- Problem to solve: Please output exactly the part of the records below that opens with the line containing "[436,335,563,354] [436,372,717,391] [436,410,524,428]" and closes with the line containing "[463,104,528,116] standard ->", both lines included, and nothing else.

** Available data follows **

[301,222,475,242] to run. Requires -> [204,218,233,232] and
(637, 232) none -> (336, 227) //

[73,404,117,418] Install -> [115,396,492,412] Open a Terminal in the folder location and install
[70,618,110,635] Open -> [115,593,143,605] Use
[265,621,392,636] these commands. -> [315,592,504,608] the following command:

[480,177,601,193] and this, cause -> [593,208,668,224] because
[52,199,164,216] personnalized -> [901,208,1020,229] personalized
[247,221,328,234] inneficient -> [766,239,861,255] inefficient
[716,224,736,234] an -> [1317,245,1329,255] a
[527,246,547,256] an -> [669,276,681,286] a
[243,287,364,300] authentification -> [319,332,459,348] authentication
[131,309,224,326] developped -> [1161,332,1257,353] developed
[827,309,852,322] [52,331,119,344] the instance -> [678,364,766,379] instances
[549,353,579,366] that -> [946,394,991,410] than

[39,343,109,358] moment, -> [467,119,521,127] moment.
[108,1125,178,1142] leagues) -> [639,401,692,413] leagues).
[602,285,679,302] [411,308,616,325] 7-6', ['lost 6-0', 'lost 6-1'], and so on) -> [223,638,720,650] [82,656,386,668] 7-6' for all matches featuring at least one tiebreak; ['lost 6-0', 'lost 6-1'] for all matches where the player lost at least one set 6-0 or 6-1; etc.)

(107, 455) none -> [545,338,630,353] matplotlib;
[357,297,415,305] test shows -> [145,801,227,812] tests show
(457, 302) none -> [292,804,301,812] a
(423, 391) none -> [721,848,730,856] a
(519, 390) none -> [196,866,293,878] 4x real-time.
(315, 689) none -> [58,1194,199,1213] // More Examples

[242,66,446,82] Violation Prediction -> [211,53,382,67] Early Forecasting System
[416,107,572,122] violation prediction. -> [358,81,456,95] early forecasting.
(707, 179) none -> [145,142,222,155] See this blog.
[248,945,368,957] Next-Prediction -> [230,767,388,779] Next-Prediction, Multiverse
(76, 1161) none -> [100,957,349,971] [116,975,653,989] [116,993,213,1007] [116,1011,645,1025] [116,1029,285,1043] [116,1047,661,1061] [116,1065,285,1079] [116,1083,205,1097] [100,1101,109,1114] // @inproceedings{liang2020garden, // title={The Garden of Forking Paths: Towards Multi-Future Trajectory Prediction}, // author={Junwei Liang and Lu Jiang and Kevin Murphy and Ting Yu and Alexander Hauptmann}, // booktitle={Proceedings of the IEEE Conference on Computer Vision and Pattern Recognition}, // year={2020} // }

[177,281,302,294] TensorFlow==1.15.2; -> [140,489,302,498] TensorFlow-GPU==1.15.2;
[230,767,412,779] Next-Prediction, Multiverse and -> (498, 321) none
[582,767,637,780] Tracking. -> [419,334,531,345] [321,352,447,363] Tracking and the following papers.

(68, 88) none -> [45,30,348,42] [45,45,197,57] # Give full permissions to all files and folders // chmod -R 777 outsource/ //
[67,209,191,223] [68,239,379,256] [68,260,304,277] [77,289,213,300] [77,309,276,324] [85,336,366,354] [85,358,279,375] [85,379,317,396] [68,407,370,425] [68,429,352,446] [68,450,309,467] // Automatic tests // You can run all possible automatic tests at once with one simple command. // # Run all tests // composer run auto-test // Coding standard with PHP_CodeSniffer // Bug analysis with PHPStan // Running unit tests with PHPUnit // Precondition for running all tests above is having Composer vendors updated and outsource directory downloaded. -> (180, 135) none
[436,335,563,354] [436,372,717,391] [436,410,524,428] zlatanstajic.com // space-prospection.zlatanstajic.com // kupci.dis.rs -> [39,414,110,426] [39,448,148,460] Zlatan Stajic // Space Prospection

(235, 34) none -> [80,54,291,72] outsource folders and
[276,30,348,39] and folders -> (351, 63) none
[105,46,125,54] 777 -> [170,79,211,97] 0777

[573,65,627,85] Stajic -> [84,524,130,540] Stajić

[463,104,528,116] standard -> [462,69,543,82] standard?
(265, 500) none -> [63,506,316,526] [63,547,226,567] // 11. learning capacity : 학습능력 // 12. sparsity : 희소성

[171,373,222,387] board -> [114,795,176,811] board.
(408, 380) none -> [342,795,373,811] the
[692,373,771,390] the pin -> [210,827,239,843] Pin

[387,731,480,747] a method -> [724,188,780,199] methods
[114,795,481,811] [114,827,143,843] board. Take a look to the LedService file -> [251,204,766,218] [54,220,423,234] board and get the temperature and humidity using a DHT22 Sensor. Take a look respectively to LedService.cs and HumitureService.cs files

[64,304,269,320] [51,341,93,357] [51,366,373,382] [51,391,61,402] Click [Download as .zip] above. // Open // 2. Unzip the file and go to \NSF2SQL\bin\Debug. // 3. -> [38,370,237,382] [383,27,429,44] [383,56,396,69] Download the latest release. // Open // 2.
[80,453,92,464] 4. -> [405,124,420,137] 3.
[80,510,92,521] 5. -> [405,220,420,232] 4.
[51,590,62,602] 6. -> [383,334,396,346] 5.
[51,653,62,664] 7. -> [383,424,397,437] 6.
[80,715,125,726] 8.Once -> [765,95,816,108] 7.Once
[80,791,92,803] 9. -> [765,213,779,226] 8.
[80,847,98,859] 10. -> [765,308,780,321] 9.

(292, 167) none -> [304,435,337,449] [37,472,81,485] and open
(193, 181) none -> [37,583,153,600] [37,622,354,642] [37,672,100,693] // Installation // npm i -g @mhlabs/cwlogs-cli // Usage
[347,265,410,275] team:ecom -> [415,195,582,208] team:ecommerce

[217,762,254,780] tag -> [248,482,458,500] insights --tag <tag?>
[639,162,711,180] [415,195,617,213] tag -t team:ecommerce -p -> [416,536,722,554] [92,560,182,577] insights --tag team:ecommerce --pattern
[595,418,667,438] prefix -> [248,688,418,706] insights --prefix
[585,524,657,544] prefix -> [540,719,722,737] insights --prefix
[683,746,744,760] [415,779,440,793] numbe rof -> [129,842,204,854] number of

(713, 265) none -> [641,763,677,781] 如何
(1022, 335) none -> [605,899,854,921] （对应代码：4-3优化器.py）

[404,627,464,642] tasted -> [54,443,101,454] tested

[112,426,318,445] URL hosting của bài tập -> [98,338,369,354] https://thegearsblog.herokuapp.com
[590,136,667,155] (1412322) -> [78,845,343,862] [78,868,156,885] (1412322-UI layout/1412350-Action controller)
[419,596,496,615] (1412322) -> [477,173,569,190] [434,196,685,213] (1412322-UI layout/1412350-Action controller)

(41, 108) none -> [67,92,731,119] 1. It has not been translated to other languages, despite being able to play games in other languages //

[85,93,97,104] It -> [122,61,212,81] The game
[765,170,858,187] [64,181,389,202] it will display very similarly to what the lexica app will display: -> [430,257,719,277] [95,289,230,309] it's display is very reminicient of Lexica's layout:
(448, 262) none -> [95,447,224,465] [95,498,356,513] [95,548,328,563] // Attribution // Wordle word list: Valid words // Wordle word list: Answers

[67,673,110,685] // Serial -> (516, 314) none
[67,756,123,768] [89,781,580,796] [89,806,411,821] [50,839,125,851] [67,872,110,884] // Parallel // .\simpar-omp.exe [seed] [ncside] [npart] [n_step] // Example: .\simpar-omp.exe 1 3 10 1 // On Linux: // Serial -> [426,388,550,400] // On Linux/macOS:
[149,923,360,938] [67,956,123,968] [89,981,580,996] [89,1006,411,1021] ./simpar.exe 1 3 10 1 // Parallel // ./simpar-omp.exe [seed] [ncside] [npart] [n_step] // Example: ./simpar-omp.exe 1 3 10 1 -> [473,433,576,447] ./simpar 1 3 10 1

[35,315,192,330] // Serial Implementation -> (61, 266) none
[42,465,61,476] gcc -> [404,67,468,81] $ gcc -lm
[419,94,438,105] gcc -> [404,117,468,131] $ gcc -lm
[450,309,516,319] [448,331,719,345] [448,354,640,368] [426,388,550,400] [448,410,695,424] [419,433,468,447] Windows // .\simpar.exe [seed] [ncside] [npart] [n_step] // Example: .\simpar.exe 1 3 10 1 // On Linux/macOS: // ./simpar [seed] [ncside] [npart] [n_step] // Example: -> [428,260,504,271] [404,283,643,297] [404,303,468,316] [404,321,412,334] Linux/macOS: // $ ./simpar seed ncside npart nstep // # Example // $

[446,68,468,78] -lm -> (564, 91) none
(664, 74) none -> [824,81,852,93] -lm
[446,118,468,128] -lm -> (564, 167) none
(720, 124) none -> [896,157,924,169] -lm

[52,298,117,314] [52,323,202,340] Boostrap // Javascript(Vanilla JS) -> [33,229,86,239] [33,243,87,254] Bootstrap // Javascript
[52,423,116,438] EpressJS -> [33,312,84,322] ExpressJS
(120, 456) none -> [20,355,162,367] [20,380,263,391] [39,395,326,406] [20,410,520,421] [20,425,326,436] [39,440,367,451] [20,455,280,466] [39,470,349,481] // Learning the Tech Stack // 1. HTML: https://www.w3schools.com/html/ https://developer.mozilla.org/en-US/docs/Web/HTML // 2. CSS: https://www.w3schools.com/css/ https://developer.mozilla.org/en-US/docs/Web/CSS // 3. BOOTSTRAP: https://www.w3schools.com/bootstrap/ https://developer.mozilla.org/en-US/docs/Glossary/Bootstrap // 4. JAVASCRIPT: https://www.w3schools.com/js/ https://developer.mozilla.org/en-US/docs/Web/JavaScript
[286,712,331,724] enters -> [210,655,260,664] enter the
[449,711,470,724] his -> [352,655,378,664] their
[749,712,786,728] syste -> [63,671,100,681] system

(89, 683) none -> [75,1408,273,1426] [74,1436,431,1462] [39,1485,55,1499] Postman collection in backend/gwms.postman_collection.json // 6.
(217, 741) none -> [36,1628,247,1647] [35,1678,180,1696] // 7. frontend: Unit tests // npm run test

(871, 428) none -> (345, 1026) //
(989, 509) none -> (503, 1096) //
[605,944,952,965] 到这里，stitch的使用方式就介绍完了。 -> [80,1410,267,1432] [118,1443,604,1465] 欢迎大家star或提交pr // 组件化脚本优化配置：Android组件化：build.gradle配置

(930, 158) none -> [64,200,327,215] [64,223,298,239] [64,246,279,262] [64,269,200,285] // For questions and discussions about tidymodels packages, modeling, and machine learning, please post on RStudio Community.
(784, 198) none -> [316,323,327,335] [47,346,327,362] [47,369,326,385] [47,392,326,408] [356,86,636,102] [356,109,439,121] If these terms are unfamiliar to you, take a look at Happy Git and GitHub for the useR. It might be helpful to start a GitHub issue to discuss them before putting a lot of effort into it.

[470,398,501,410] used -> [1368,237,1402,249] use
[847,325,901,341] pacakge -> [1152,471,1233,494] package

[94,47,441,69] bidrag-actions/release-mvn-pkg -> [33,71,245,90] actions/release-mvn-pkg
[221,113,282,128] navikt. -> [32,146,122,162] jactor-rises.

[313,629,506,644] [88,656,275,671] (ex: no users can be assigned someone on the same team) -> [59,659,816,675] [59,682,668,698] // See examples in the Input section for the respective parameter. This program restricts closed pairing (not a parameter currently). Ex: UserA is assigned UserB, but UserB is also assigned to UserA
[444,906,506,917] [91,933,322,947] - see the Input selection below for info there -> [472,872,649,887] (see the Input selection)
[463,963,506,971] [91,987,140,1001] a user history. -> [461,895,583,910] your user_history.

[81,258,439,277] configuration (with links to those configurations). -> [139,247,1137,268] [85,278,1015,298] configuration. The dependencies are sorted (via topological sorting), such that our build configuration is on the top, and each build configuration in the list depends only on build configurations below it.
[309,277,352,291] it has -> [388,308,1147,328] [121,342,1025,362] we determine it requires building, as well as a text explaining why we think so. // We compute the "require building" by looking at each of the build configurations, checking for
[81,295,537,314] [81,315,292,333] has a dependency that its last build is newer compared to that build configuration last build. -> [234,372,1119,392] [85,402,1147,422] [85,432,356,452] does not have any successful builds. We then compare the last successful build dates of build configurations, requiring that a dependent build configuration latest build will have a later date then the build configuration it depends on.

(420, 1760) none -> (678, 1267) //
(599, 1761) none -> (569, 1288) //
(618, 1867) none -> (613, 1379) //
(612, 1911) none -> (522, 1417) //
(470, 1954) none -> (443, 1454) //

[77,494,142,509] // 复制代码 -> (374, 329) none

** End of Available data **

- Exercise response:
[436,335,563,354] [436,372,717,391] [436,410,524,428] zlatanstajic.com // space-prospection.zlatanstajic.com // kupci.dis.rs -> [39,414,110,426] [39,448,148,460] Zlatan Stajic // Space Prospection

(235, 34) none -> [80,54,291,72] outsource folders and
[276,30,348,39] and folders -> (351, 63) none
[105,46,125,54] 777 -> [170,79,211,97] 0777

[573,65,627,85] Stajic -> [84,524,130,540] Stajić

[463,104,528,116] standard -> [462,69,543,82] standard?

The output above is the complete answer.